WHAT IS BEING ASKED
Pull every "none" line out of the data below.

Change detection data
***
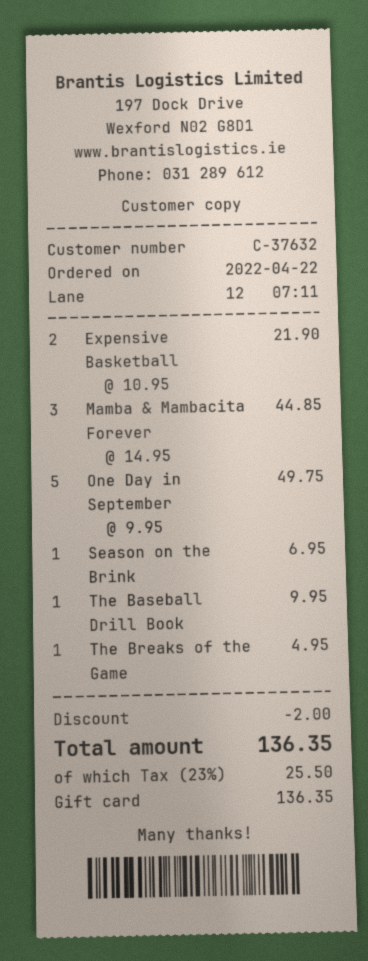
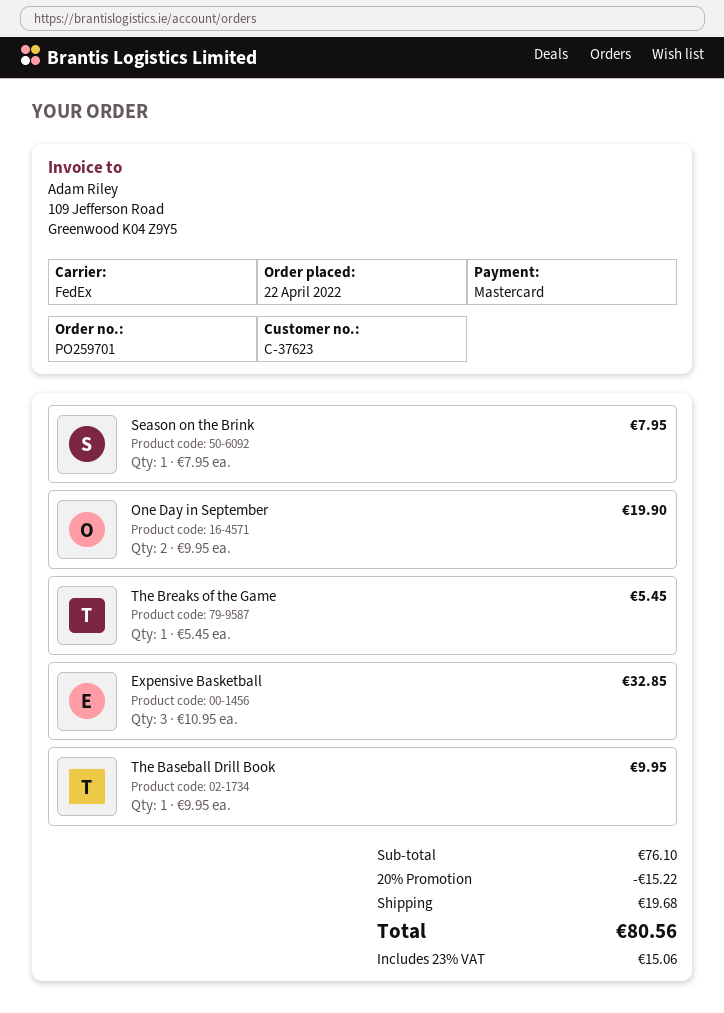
customer number: C-37632 -> C-37623
payment method: gift card -> Mastercard
Expensive Basketball: 2 x 10.95 = 21.90 -> 3 x 10.95 = 32.85
Mamba & Mambacita Forever: 3 x 14.95 = 44.85 -> none
One Day in September: 5 x 9.95 = 49.75 -> 2 x 9.95 = 19.90
Season on the Brink: 1 x 6.95 = 6.95 -> 1 x 7.95 = 7.95
The Breaks of the Game: 1 x 4.95 = 4.95 -> 1 x 5.45 = 5.45
discount: 2.00 -> 15.22
shipping: none -> 19.68
tax: 23% = 25.50 -> 23% = 15.06
total: 136.35 -> 80.56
***
FINISHED TASK
Mamba & Mambacita Forever: 3 x 14.95 = 44.85 -> none
shipping: none -> 19.68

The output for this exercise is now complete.